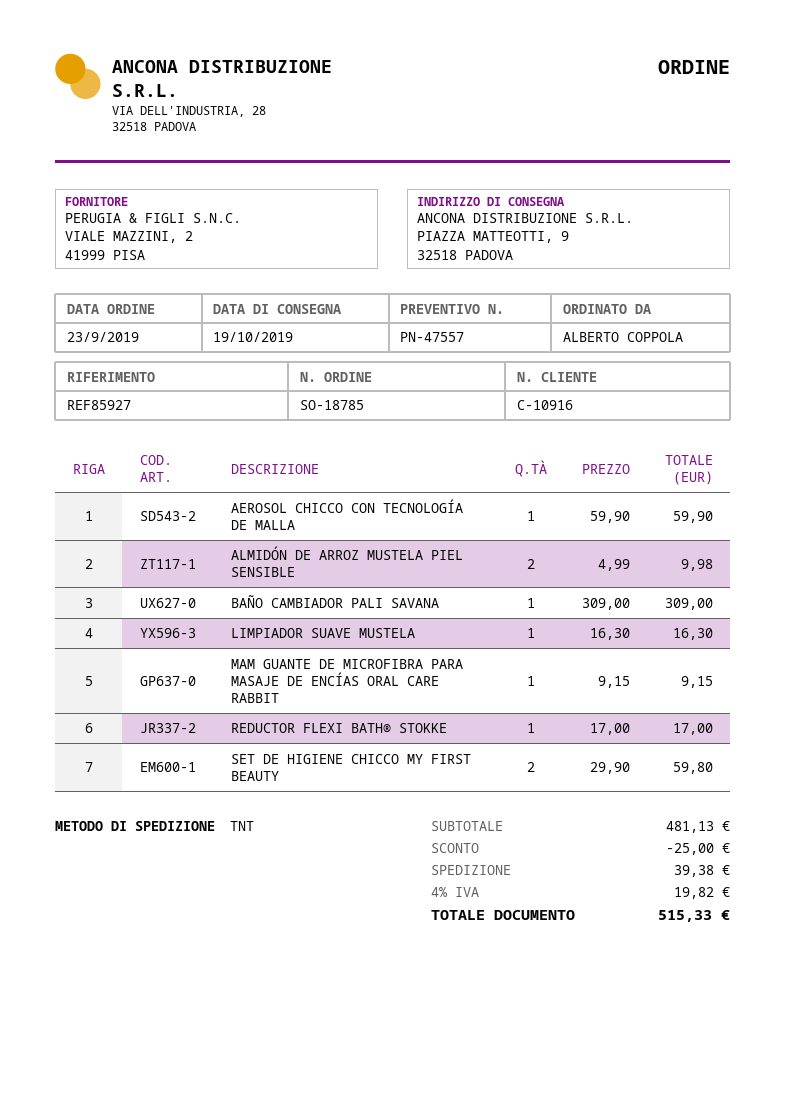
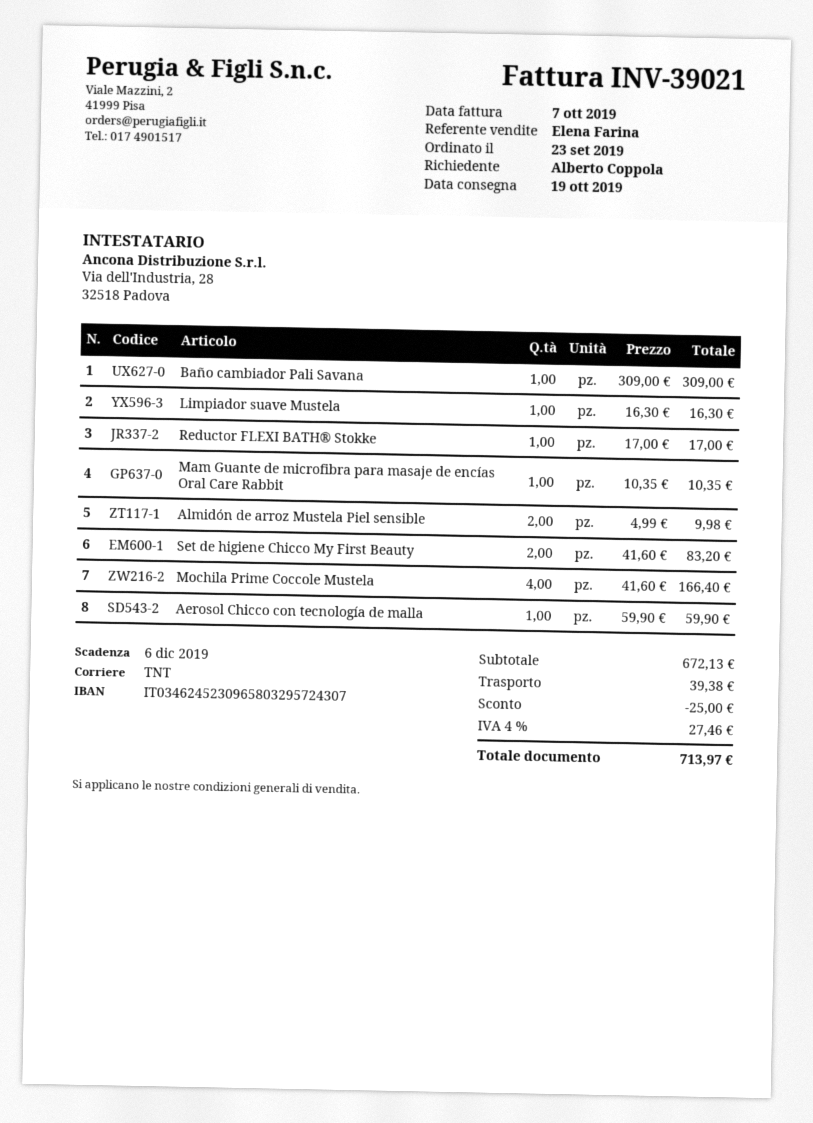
MAM GUANTE DE MICROFIBRA PARA MASAJE DE ENCÍAS ORAL CARE RABBIT: 1 x 9.15 = 9.15 -> 1 x 10.35 = 10.35
SET DE HIGIENE CHICCO MY FIRST BEAUTY: 2 x 29.90 = 59.80 -> 2 x 41.60 = 83.20
Mochila Prime Coccole Mustela: none -> 4 x 41.60 = 166.40
subtotal: 481.13 -> 672.13
tax: 4% = 19.82 -> 4% = 27.46
total: 515.33 -> 713.97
===============
* [PROBLEM TO WORK ON] Output every entry exactly, leaving out pictures.

* [SOLUTION FOR THIS PROBLEM]
MAM GUANTE DE MICROFIBRA PARA MASAJE DE ENCÍAS ORAL CARE RABBIT: 1 x 9.15 = 9.15 -> 1 x 10.35 = 10.35
SET DE HIGIENE CHICCO MY FIRST BEAUTY: 2 x 29.90 = 59.80 -> 2 x 41.60 = 83.20
Mochila Prime Coccole Mustela: none -> 4 x 41.60 = 166.40
subtotal: 481.13 -> 672.13
tax: 4% = 19.82 -> 4% = 27.46
total: 515.33 -> 713.97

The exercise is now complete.